··· Dataset excerpts ···

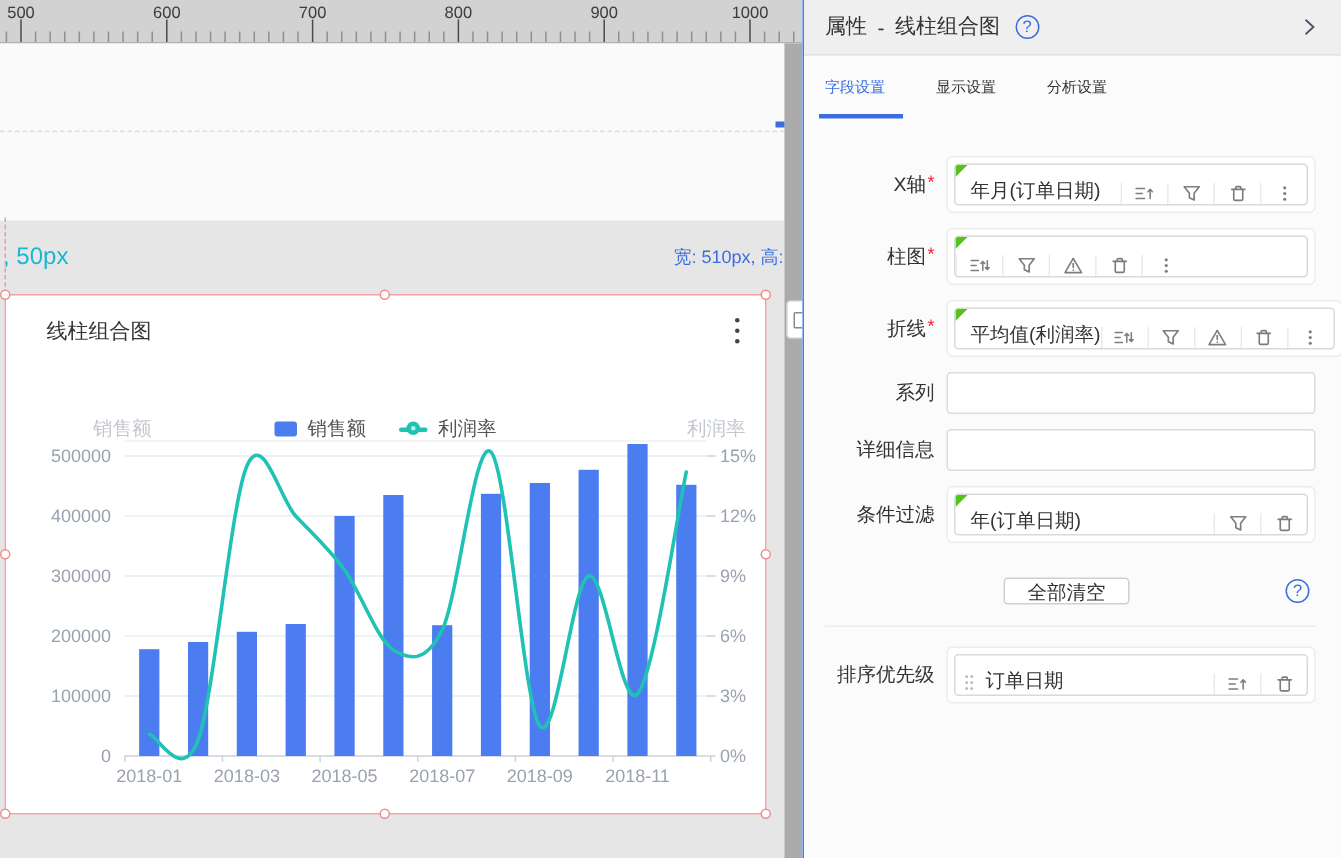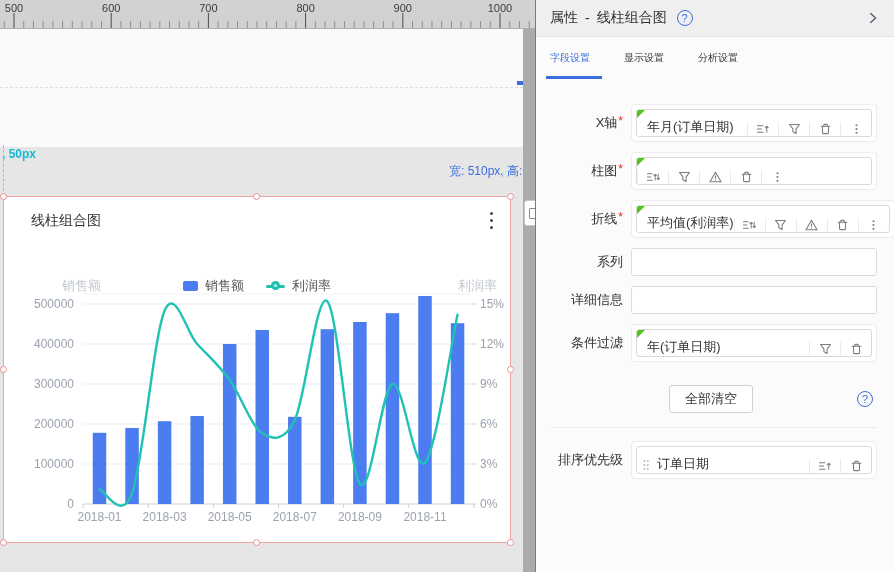--- a/index.html
+++ b/index.html
@@ -7,21 +7,21 @@
   body { font-family:"Liberation Sans","DejaVu Sans",sans-serif; background:#e6e6e6; }
   #app { position:relative; width:894px; height:572px; overflow:hidden; }
 
   
   .canvas-area { position:absolute; left:0; top:0; width:535px; height:572px; overflow:hidden; background:#e6e6e6; }
   .ruler { position:absolute; left:0; top:0; width:535px; height:29px; display:block; }
   .widget-above { position:absolute; left:0; top:29px; width:523px; height:118px; background:#fafafa; }
   .widget-above .dash-line { position:absolute; left:0; top:58px; width:100%; border-top:1px dashed #dedede; }
   .scroll-strip { position:absolute; left:523px; top:29px; width:12px; height:543px; background:#ababab; }
   .blue-mark { position:absolute; left:517px; top:81px; width:6px; height:4px; background:var(--accent); }
-  .pos-label { position:absolute; left:2px; top:147px; font-size:12px; font-weight:bold; color:var(--teal); white-space:nowrap; }
+  .pos-label { position:absolute; left:2px; top:163px; font-size:16px; font-weight:normal; color:var(--teal); white-space:nowrap; }
   .size-label { position:absolute; left:449px; top:163px; font-size:12px; font-weight:normal; color:var(--accent); white-space:nowrap; }
   .guide-v { position:absolute; left:3px; top:145px; height:51px; border-left:1px dashed #f09a9a; }
   .floating-tool { position:absolute; left:524px; top:200px; width:14px; height:26px; background:#fff;
                    border:1px solid #c9c9c9; border-radius:3px; overflow:hidden; }
   .floating-tool .glyph { position:absolute; left:4px; top:7px; width:9px; height:11px; border:1px solid #8a8a8a; border-radius:1px; background:#fff; }
 
   
   .chart-card { position:absolute; left:3px; top:196px; width:508px; height:347px; background:#fff;
                 border:1px solid var(--sel); }
   .h { position:absolute; width:7px; height:7px; border-radius:50%; background:#fff; border:1px solid #ee8f8f; z-index:5; }
@@ -68,21 +68,21 @@
   .corner { position:absolute; left:0; top:0; width:0; height:0; border-top:8px solid var(--green); border-right:8px solid transparent; }
   .ftext { flex:1; display:flex; align-items:center; padding-left:10px; font-size:13px; color:#333; cursor:grab; white-space:nowrap; overflow:hidden; }
   .icell { width:31px; flex:none; border-left:1px solid #ebebeb; display:flex; align-items:center; justify-content:center; cursor:pointer; }
   .icell svg, .dragcell svg { width:15px; height:14px; stroke:#7d7d7d; fill:none; stroke-width:1.1; stroke-linecap:round; stroke-linejoin:round; color:#7d7d7d; }
   .dragcell { width:18px; flex:none; display:flex; align-items:center; justify-content:center; cursor:grab; }
   .dragcell svg { width:10px; height:16px; }
   .field-empty { flex:1; height:28px; border:1px solid #dcdcdc; border-radius:3px; background:#fff; }
 
   .btn-row { display:flex; align-items:center; margin-top:23px; }
   .btn-row .spacer { width:103px; flex:none; }
-  .clear-btn { margin-left:30px; height:28px; padding:0 15px; background:#fff; border:1px solid #d0d0d0; border-radius:3px;
+  .clear-btn { margin-left:30px; height:18px; padding:0 15px; background:#fff; border:1px solid #d0d0d0; border-radius:3px;
                font-size:13px; color:#333; cursor:pointer; font-family:inherit; }
   .btn-row .help-badge { margin-left:auto; margin-right:4px; }
   .panel-divider { margin:14px 0 13px 14px; border-top:1px solid #ececec; }
 </style>
 </head>
 <body>
 
 <div id="app">
 
   <div class="canvas-area">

···

• [What needs to be done]:
All of the material above should be output exactly, with the pictures left behind.

• [Response]:
--- a/index.html
+++ b/index.html
@@ -7,21 +7,21 @@
   body { font-family:"Liberation Sans","DejaVu Sans",sans-serif; background:#e6e6e6; }
   #app { position:relative; width:894px; height:572px; overflow:hidden; }
 
   
   .canvas-area { position:absolute; left:0; top:0; width:535px; height:572px; overflow:hidden; background:#e6e6e6; }
   .ruler { position:absolute; left:0; top:0; width:535px; height:29px; display:block; }
   .widget-above { position:absolute; left:0; top:29px; width:523px; height:118px; background:#fafafa; }
   .widget-above .dash-line { position:absolute; left:0; top:58px; width:100%; border-top:1px dashed #dedede; }
   .scroll-strip { position:absolute; left:523px; top:29px; width:12px; height:543px; background:#ababab; }
   .blue-mark { position:absolute; left:517px; top:81px; width:6px; height:4px; background:var(--accent); }
-  .pos-label { position:absolute; left:2px; top:147px; font-size:12px; font-weight:bold; color:var(--teal); white-space:nowrap; }
+  .pos-label { position:absolute; left:2px; top:163px; font-size:16px; font-weight:normal; color:var(--teal); white-space:nowrap; }
   .size-label { position:absolute; left:449px; top:163px; font-size:12px; font-weight:normal; color:var(--accent); white-space:nowrap; }
   .guide-v { position:absolute; left:3px; top:145px; height:51px; border-left:1px dashed #f09a9a; }
   .floating-tool { position:absolute; left:524px; top:200px; width:14px; height:26px; background:#fff;
                    border:1px solid #c9c9c9; border-radius:3px; overflow:hidden; }
   .floating-tool .glyph { position:absolute; left:4px; top:7px; width:9px; height:11px; border:1px solid #8a8a8a; border-radius:1px; background:#fff; }
 
   
   .chart-card { position:absolute; left:3px; top:196px; width:508px; height:347px; background:#fff;
                 border:1px solid var(--sel); }
   .h { position:absolute; width:7px; height:7px; border-radius:50%; background:#fff; border:1px solid #ee8f8f; z-index:5; }
@@ -68,21 +68,21 @@
   .corner { position:absolute; left:0; top:0; width:0; height:0; border-top:8px solid var(--green); border-right:8px solid transparent; }
   .ftext { flex:1; display:flex; align-items:center; padding-left:10px; font-size:13px; color:#333; cursor:grab; white-space:nowrap; overflow:hidden; }
   .icell { width:31px; flex:none; border-left:1px solid #ebebeb; display:flex; align-items:center; justify-content:center; cursor:pointer; }
   .icell svg, .dragcell svg { width:15px; height:14px; stroke:#7d7d7d; fill:none; stroke-width:1.1; stroke-linecap:round; stroke-linejoin:round; color:#7d7d7d; }
   .dragcell { width:18px; flex:none; display:flex; align-items:center; justify-content:center; cursor:grab; }
   .dragcell svg { width:10px; height:16px; }
   .field-empty { flex:1; height:28px; border:1px solid #dcdcdc; border-radius:3px; background:#fff; }
 
   .btn-row { display:flex; align-items:center; margin-top:23px; }
   .btn-row .spacer { width:103px; flex:none; }
-  .clear-btn { margin-left:30px; height:28px; padding:0 15px; background:#fff; border:1px solid #d0d0d0; border-radius:3px;
+  .clear-btn { margin-left:30px; height:18px; padding:0 15px; background:#fff; border:1px solid #d0d0d0; border-radius:3px;
                font-size:13px; color:#333; cursor:pointer; font-family:inherit; }
   .btn-row .help-badge { margin-left:auto; margin-right:4px; }
   .panel-divider { margin:14px 0 13px 14px; border-top:1px solid #ececec; }
 </style>
 </head>
 <body>
 
 <div id="app">
 
   <div class="canvas-area">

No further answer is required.